Deadlift Analysis

Muscular Analysis

Deadlift uses similar musculature as the Squat in varying degrees (also see Squat Analysis), in addition to muscles of the shoulder girdle and forearms to support the load.

The Hips are extended by the Gluteus Maximus and Adductor Magnus. In the lower half the lift, the Hamstrings act as Dynamic Stabilizers moving through the hips and knee with little change in length. The Hamstrings act more as a Synergist through the upper half of the movement. See Involvement of Hamstring below.

The knee is extended by the Quadriceps. The Soleus Planter Flexes the ankle allowing the shin to become upright from the forward angled position at the bottom of the deadlift. The Gastrocnemius acts as a Dynamic Stabilizer, traveling through the ankle and knee with little change in length.

Deadlift Light 1Deadlift Light 2











The Spine is held rigid by the Erector Spinae acting as a Stabilizer with the Rectus Abdominis and Obliques acting as Antagonist Stabilizers countering the pull of the Erector Spinae. Under very heavy loads, the spine may tend to flex forward under the weight of a load.
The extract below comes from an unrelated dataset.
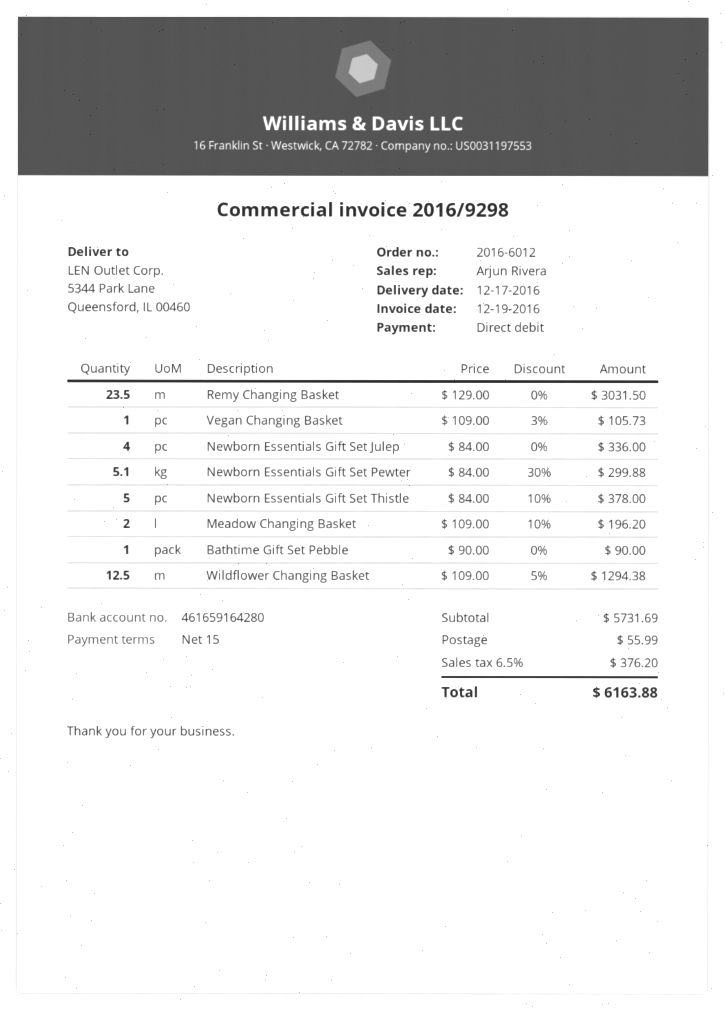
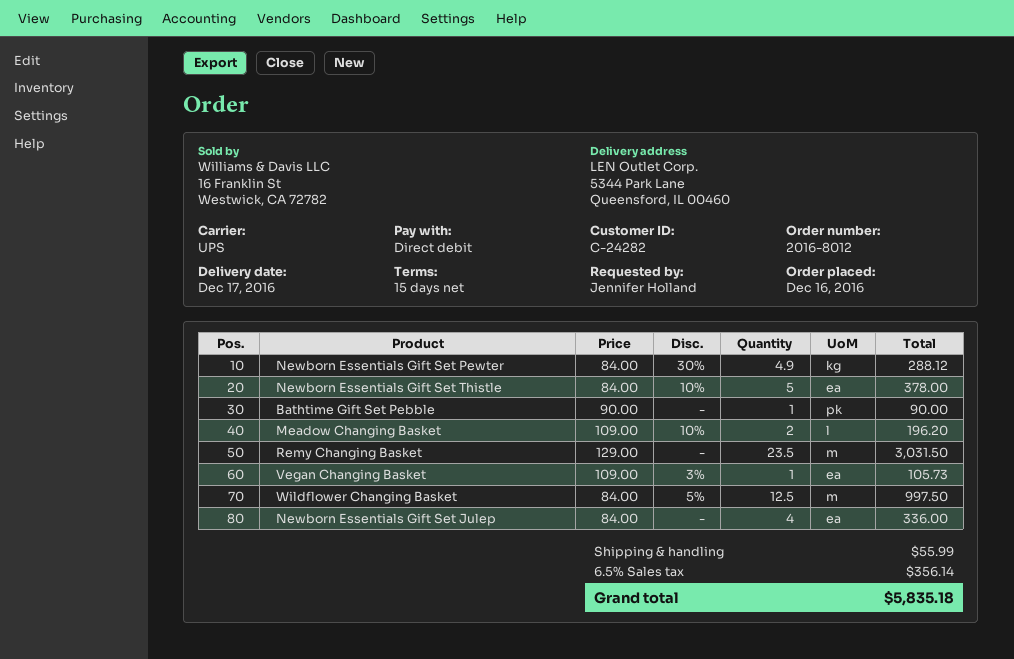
order number: 2016-6012 -> 2016-8012
Newborn Essentials Gift Set Pewter: 5.1 x 84.00 - 30% = 299.88 -> 4.9 x 84.00 - 30% = 288.12
Wildflower Changing Basket: 12.5 x 109.00 - 5% = 1294.38 -> 12.5 x 84.00 - 5% = 997.50
tax: 6.5% = 376.20 -> 6.5% = 356.14
total: 6163.88 -> 5835.18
The flexion of the spine temporarily decreases the moment arm consisting of the hip and the barbell increasing leverage at this more challenging portion of the lift. If the spine buckles under the weight of the barbell it typically occurs in the thoracic spine. It does not represent a loss of position if this braced flexed position is held until the hips extend near the top of the motion. At this point, the flexed spine position creates a secondary moment from the shoulders to the hips. This final moment arm gap is resolved by straightening the spine in an upright posture which is facilitated by pulling back the shoulders. This final extension of the flexed spine position requires the Erector Spinae to act as synergists near the top of the motion.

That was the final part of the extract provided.